Le portefeuille de l’aménagement du territoire et des infrastructures qu’elle occupe est hautement stratégique. Il lui revient de planifier, organiser et construire l’occupation stratégique de l’espace en Afrique centrale, notamment en matière de construction des routes, d’implantation des unités industrielles, de construction du réseau ferroviaire, d’exploitation des ressources minières, et surtout de gestion des ressources communes telles que les eaux, les gisements miniers et pétroliers, etc. Jusqu’à sa nomination, elle était secrétaire générale adjoint de la CEEAC en charge de l’intégration physique, économique et monétaire.
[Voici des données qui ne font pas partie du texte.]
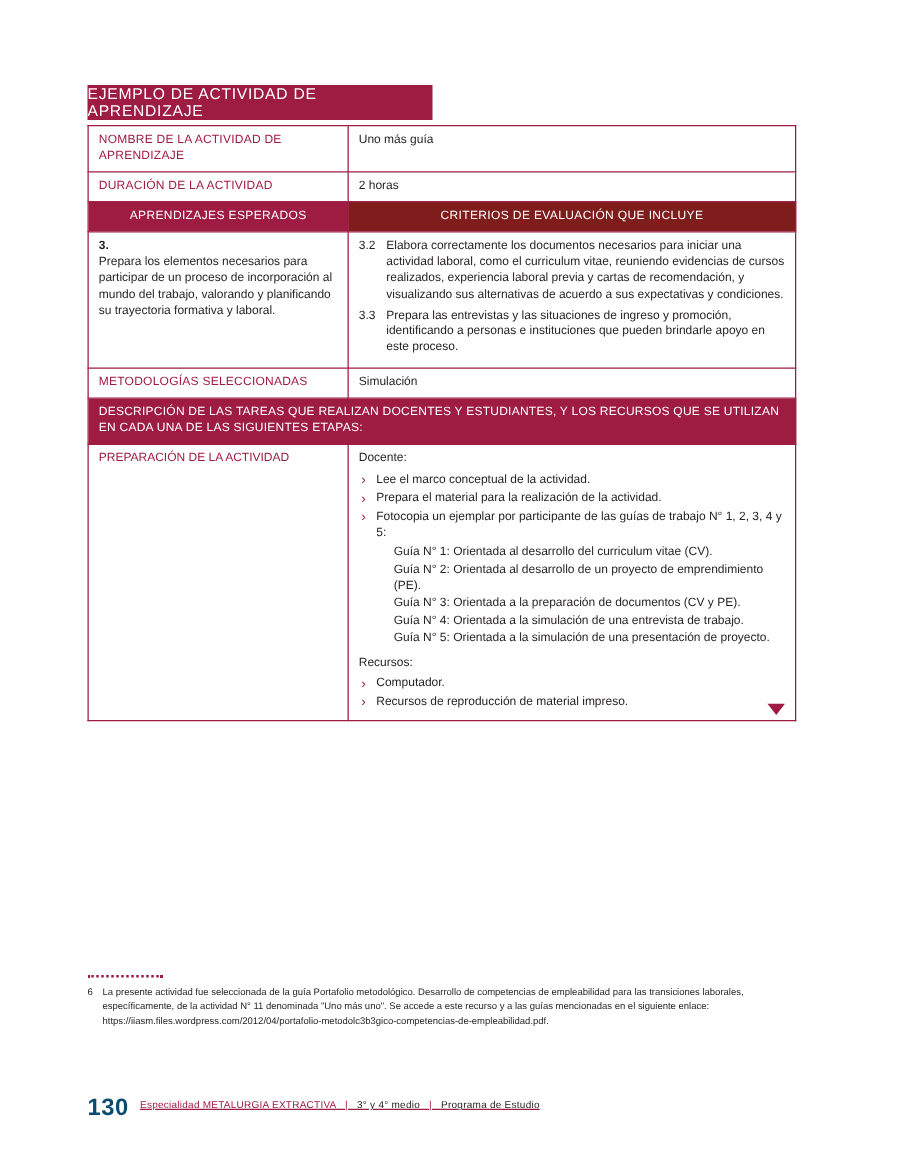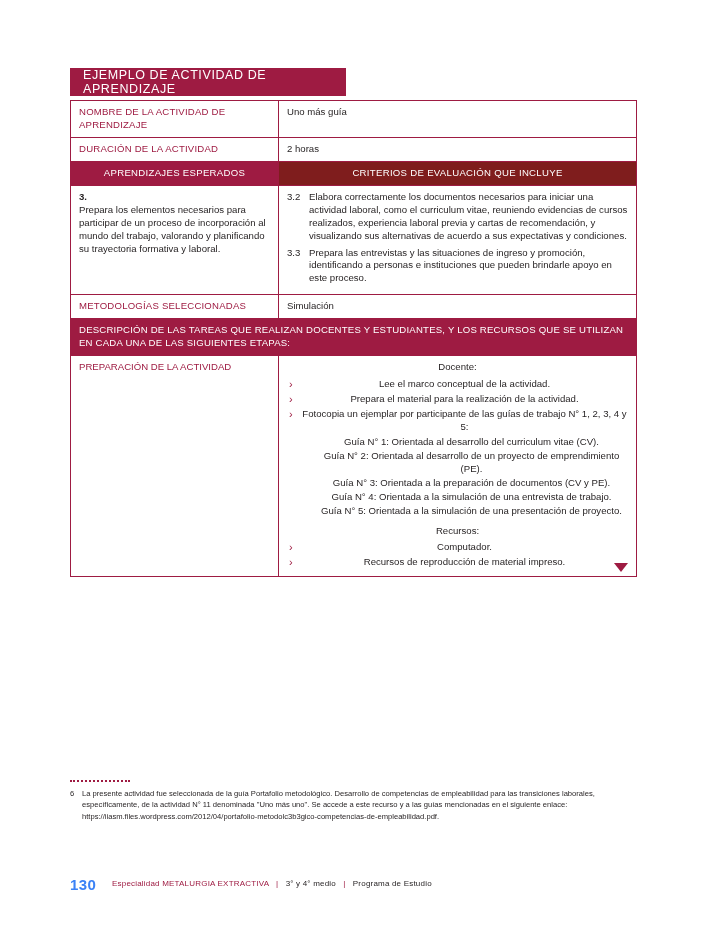--- a/index.html
+++ b/index.html
@@ -34,7 +34,7 @@
     letter-spacing: 0.6px;
     display: flex;
     align-items: center;
-    padding-left: 13px;
+    padding-left: 0;
     box-sizing: border-box;
     justify-content: center;
   }

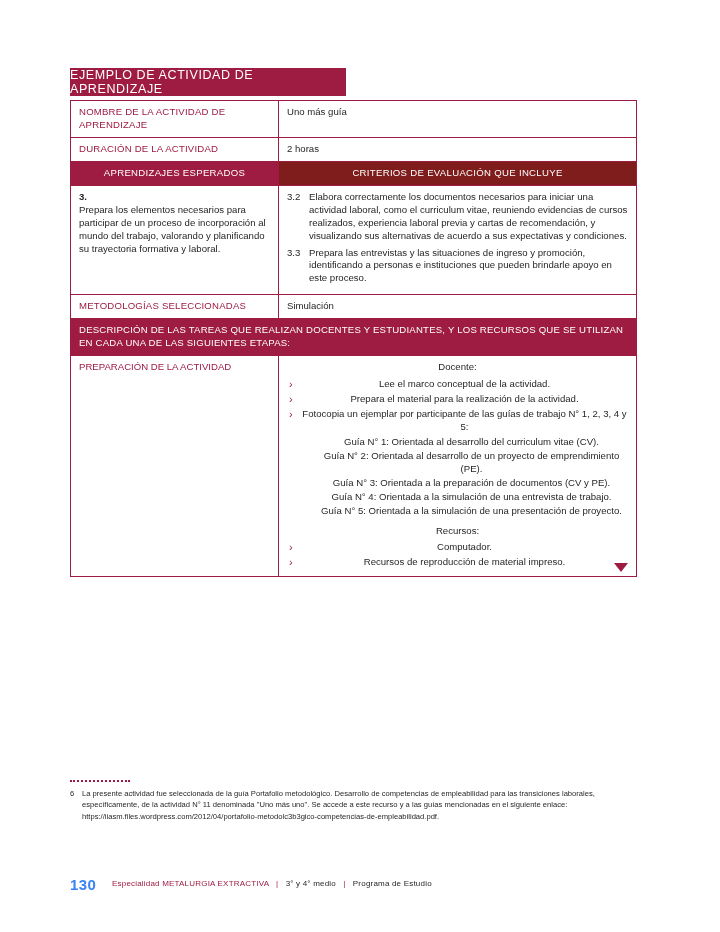--- a/index.html
+++ b/index.html
@@ -123,7 +123,6 @@
     line-height: 1.55;
     padding: 9px 10px 14px 10px;
     position: relative;
-    text-align: center;
   }
   .etapa-body .role {
     margin-bottom: 4px;

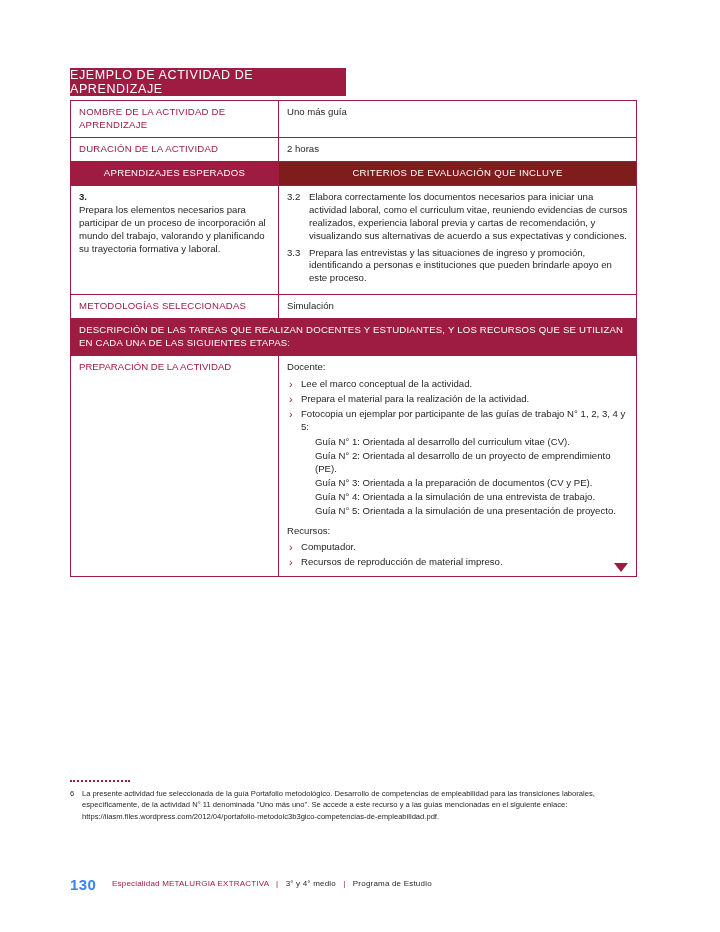--- a/index.html
+++ b/index.html
@@ -182,8 +182,8 @@
     position: absolute;
     left: 70px;
     top: 876px;
-    color: #3b82f6;
-    font-size: 15px;
+    color: #0c4a6e;
+    font-size: 19px;
     font-weight: bold;
     letter-spacing: 0.4px;
   }

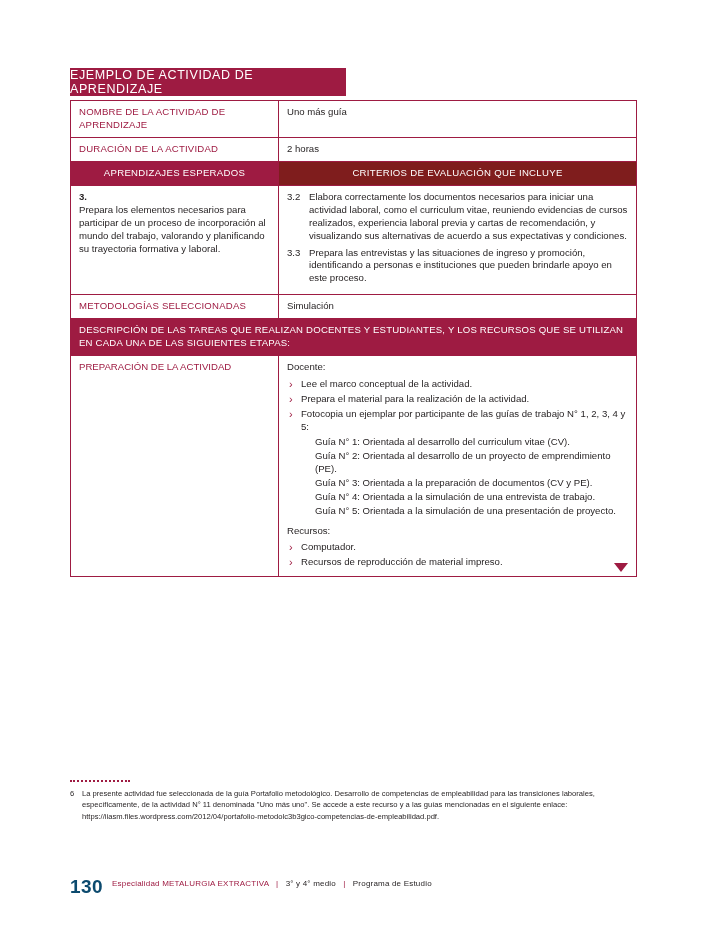--- a/index.html
+++ b/index.html
@@ -194,6 +194,7 @@
     font-size: 8px;
     color: #9e1b42;
     letter-spacing: 0.2px;
+    text-decoration: underline;
   }
   .foot-txt .sep { color: #9e1b42; }
   .foot-txt .dark { color: #231f20; }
Poste qu’elle occupe depuis 2016. Bien avant, la diplomate camerounaise était à la tête de la direction Afrique du ministère des relations extérieures de son pays.
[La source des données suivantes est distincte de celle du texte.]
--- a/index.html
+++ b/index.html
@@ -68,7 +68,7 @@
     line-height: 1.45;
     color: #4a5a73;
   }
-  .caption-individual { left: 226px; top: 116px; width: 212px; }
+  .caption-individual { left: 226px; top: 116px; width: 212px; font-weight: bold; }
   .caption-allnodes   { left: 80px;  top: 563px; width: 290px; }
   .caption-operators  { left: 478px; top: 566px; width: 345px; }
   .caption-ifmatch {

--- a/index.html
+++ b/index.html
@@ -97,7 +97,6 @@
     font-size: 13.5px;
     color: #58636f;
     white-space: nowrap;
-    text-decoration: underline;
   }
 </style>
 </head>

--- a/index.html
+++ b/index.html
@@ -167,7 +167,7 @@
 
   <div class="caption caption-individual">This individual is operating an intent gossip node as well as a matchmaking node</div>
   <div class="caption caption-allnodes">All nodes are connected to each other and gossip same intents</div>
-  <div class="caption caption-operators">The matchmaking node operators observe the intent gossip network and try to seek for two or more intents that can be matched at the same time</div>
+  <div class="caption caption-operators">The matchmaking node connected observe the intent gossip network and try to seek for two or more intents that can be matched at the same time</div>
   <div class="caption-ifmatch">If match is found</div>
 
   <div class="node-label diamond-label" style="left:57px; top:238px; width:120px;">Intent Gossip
Honoré Tabuna : l’expert qui va négocier le tournant vers l’économie verte
Le Commissaire à l’environnement, ressources naturelles, agriculture et développement rural est un enfant de la maison. Il est expert en économie de l’environnement et de valorisation de la biodiversité au secrétariat général de la communauté économique des États de l’Afrique centrale (CEEAC) depuis septembre 2007. Son dernier fait majeur, c’est la préparation de la position de l’Afrique centrale au dernier sommet mondial de la Cop en Espagne. Le président congolais Denis Sassou Nguesso était alors le champion représentant de la région.
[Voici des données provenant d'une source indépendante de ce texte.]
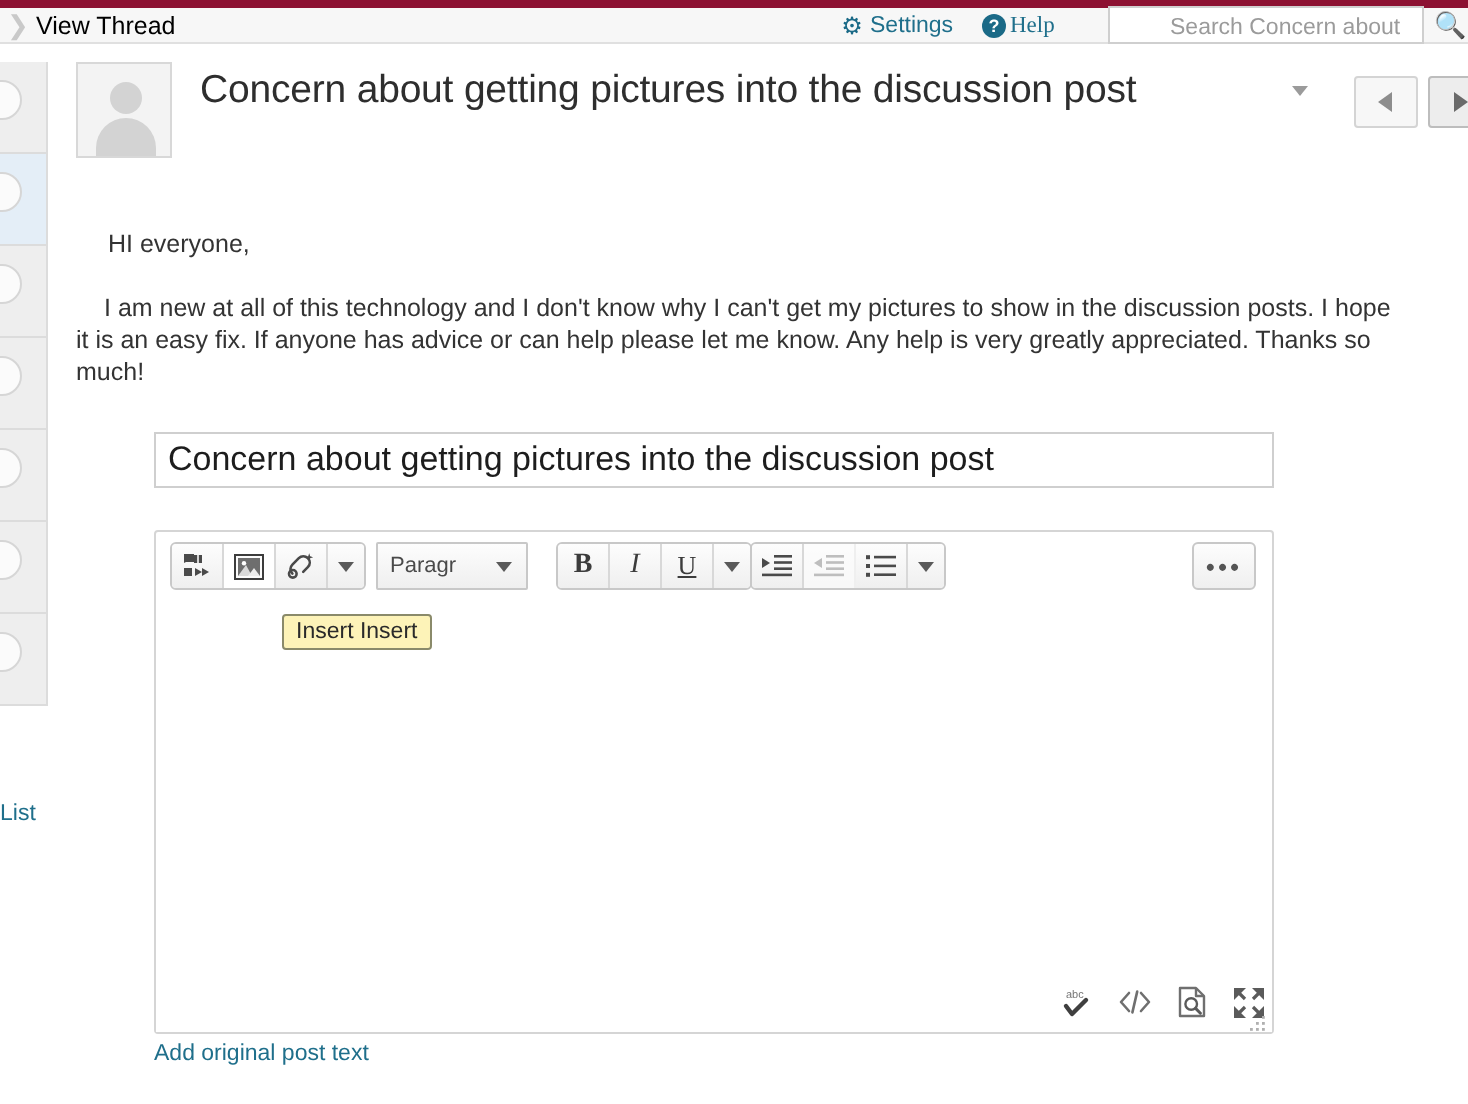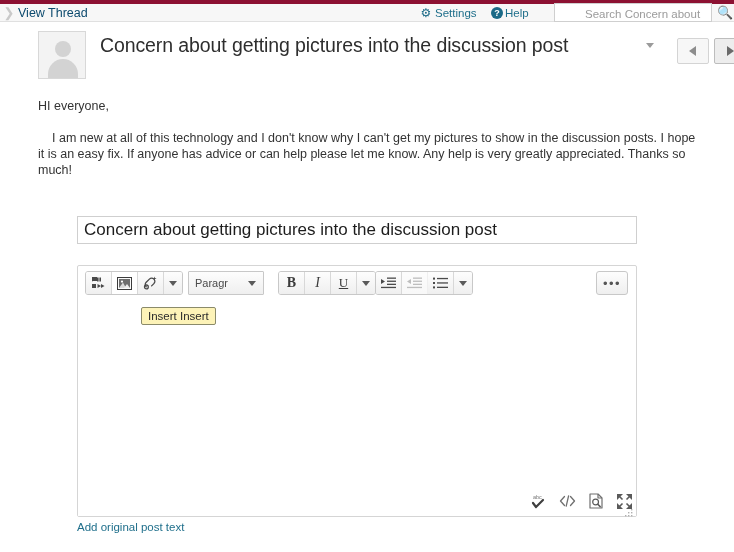--- a/index.html
+++ b/index.html
@@ -32,7 +32,7 @@
   }
   .gb-title {
     position:absolute; left:18px; top:0px;
-    font-size:12.5px; color:#0c4a6e; line-height:18px;
+    font-size:12.5px; color:#000000; line-height:18px;
     white-space:nowrap;
   }
 

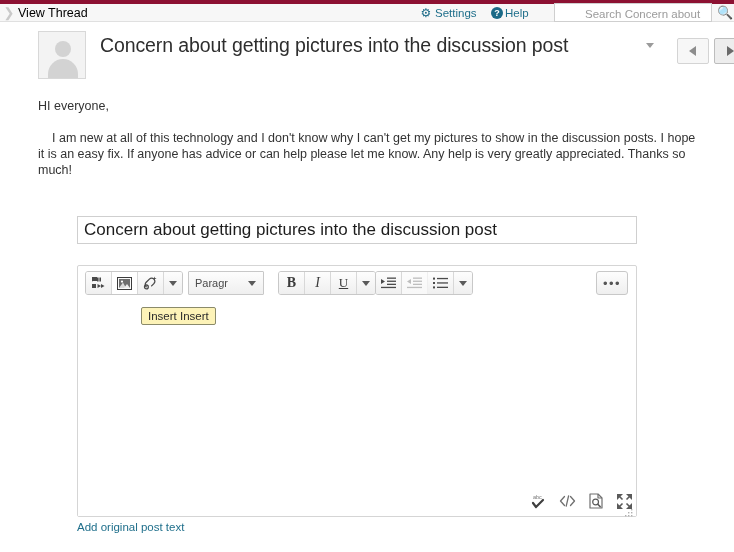--- a/index.html
+++ b/index.html
@@ -41,7 +41,7 @@
     font-size:11.5px; color:#1f6f8b; white-space:nowrap; cursor:pointer;
   }
   .gb-settings { left:435px; }
-  .gb-help { left:505px; }
+  .gb-help { left:505px;font-family:Liberation Serif, serif; }
 
   .gear-icon {
     position:absolute; left:420px; top:3px; width:12px; height:12px;

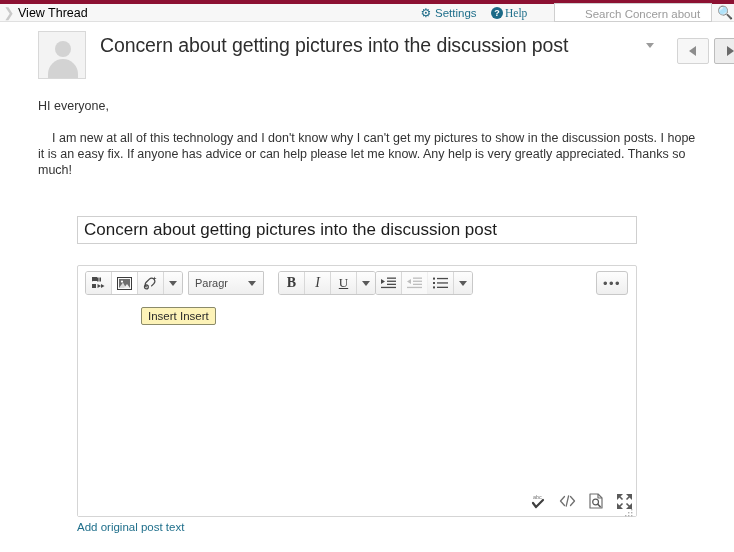--- a/index.html
+++ b/index.html
@@ -143,7 +143,7 @@
   
   .post-body { position:absolute; left:14px; top:75px; width:660px; }
   .post-line {
-    font-size:12.5px; color:#333; line-height:16px; margin:0;
+    font-size:12.5px; color:#333; line-height:16px; margin:16px;
   }
   .post-para {
     font-size:12.5px; color:#333; line-height:16px; margin:16px 0 0 0;

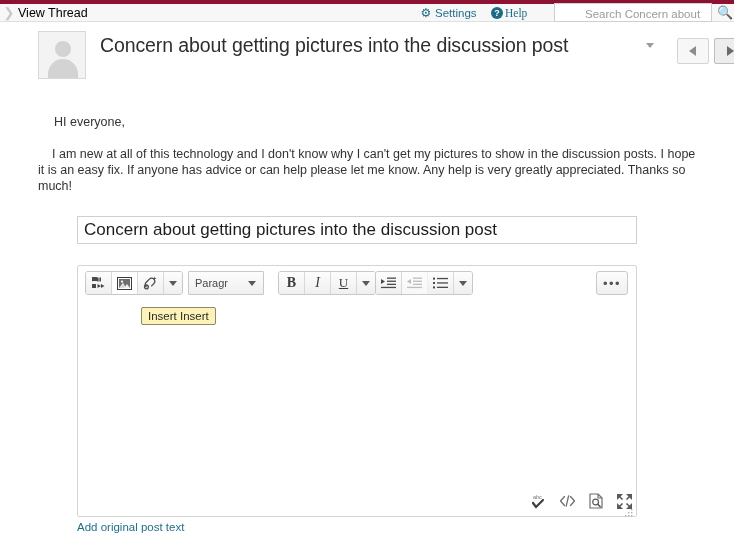--- a/index.html
+++ b/index.html
@@ -272,6 +272,32 @@
     <span class="search-btn">🔍</span>
   </div>
 
+  <div class="sidebar">
+    <div class="sb-list">
+      <div class="sb-item">
+          <span class="sb-avatar"></span>
+        </div>
+      <div class="sb-item selected">
+          <span class="sb-avatar"></span>
+        </div>
+      <div class="sb-item">
+          <span class="sb-avatar"></span>
+        </div>
+      <div class="sb-item">
+          <span class="sb-avatar"></span>
+        </div>
+      <div class="sb-item">
+          <span class="sb-avatar"></span>
+        </div>
+      <div class="sb-item">
+          <span class="sb-avatar"></span>
+        </div>
+      <div class="sb-item">
+          <span class="sb-avatar"></span>
+        </div>
+    </div>
+    <span class="sb-footer-link">List</span>
+  </div>
 
   <div class="main">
Bien avant, le diplomate de l’environnement Tabuna a assuré la coordination de plusieurs programmes dont le système de l’économie verte en Afrique centrale initié depuis 2010 et adopté le 25 mai 2015 par plusieurs décisions des chefs d’État. Parmi ces décisions, la création du fonds pour l’économie verte en Afrique centrale. Le programme de développement de l’écotourisme dans la sous-région fait également partie de ces décisions.
C’est également à ce titre, qu’il a conduit les négociations ayant abouti à la signature le 9 avril 2017 à la signature du Mémorandum d’Accord entre la CEEAC et l’Organisation Mondiale du Tourisme (OMT) pour le développement de l’écotourisme en Afrique centrale Originaire du Congo-Brazzaville, il est détenteur d’une thèse de doctorat en économie botanique du muséum national d’histoire naturelle de Paris et de la chaire de gestion d’entreprise de l’institut national de recherche agronomique de Montpellier. Il est également titulaire d’un diplôme d’études supérieures spécialisées (DESS) en économie et gestion des entreprises de la faculté des sciences économiques de l’université de Montpellier II.